Cert is due for renewal, auto-renewing...
Plugins selected: Authenticator nginx, Installer nginx
Renewing an existing certificate
Performing the following challenges:
http-01 challenge for thangvc91.ddns.net
Using default address 80 for authentication.
Waiting for verification...
Cleaning up challenges
Attempting to renew cert (thangvc91.ddns.net) from /etc/letsencrypt/renewal/thangvc91.ddns.net.conf produced an unexpected error: Failed authorization procedure. thangvc91.ddns.net (http-01): urn:ietf:params:acme:error:unauthorized :: The client lacks sufficient authorization :: Invalid response from http://thangvc91.ddns.net/.well-known/acme-challenge/w5-KV39wWdeVCDuJ30H0gyti_w6m6zZdtdH5WvWEQ7E [171.233.66.213]: "<?xml version=\"1.0\" encoding=\"iso-8859-1\"?>\n<!DOCTYPE html PUBLIC "-//W3C//DTD XHTML 1.0 Transitional//EN"\n "http://www.". Skipping.
All renewal attempts failed. The following certs could not be renewed:
/etc/letsencrypt/live/thangvc91.ddns.net/fullchain.pem (failure)

---

All renewal attempts failed.

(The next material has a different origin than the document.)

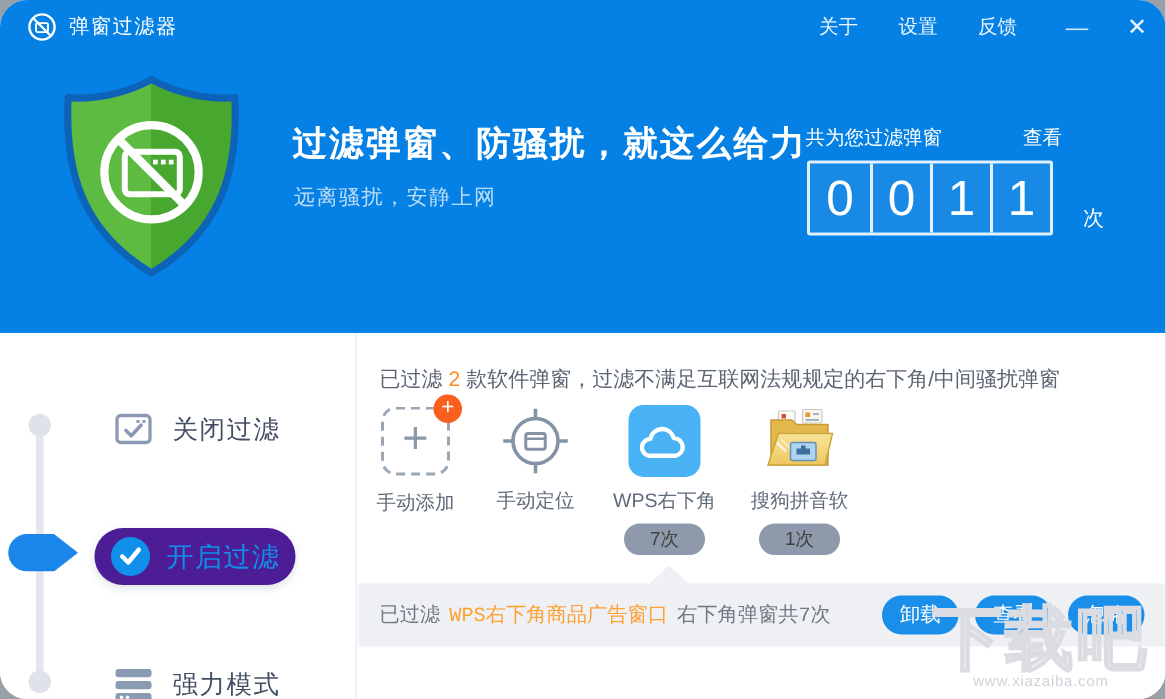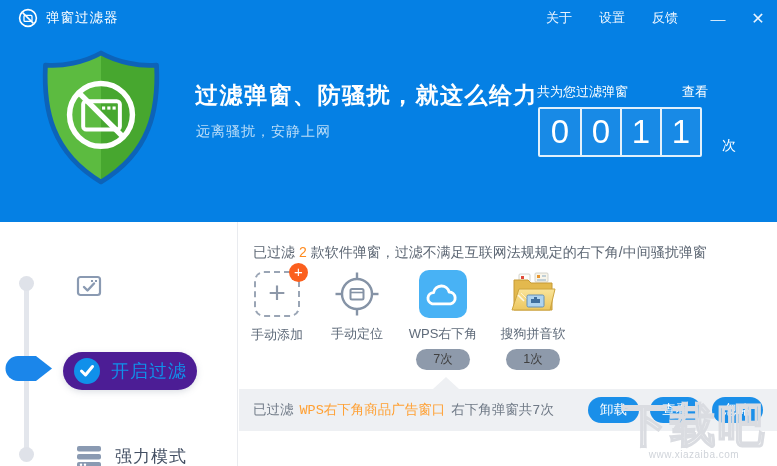"弹窗过滤器" .window { border-radius: none -> 18px }
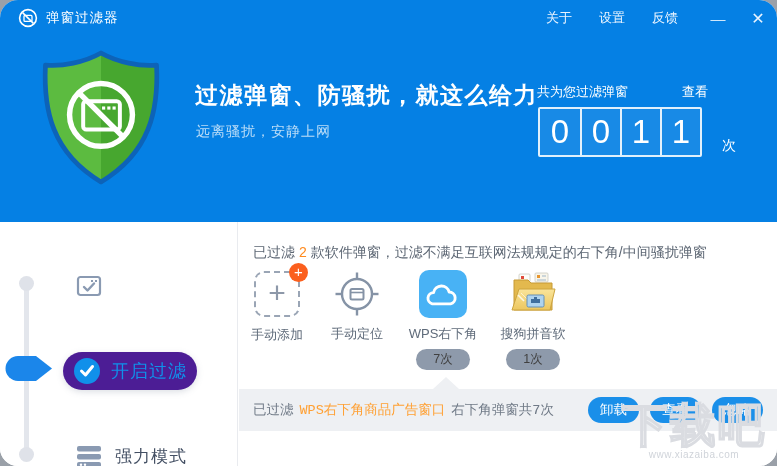"关闭过滤" span.side-label { html: none -> <span>关闭过滤</span> }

The following certs could not be renewed:
/etc/letsencrypt/live/thangvc91.ddns.net/fullchain.pem (failure)

---

1 renew failure(s), 0 parse failure(s)

IMPORTANT NOTES:

• The following errors were reported by the server:

  Domain: thangvc91.ddns.net
  Type: unauthorized
  Detail: Invalid response from
  http://thangvc91.ddns.net/.well-known/acme-challenge/w5-KV39wWdeVCDuJ30H0gyti_w6m6zZdtdH5WvWEQ7E
  [171.233.66.213]: "<?xml version=\"1.0\" encoding=\"iso-8859-1\"?>\n<!DOCTYPE html PUBLIC "-//W3C//DTD
  XHTML 1.0 Transitional//EN"\n "http://www."

  To fix these errors, please make sure that your domain name was
  entered correctly and the DNS A/AAAA record(s) for that domain
  contain(s) the right IP address.

Do you have any idea for my case ?

Your configuration is buggy, so renew can’t work. As written: Use webroot.

This topic was automatically closed 30 days after the last reply. New replies are no longer allowed.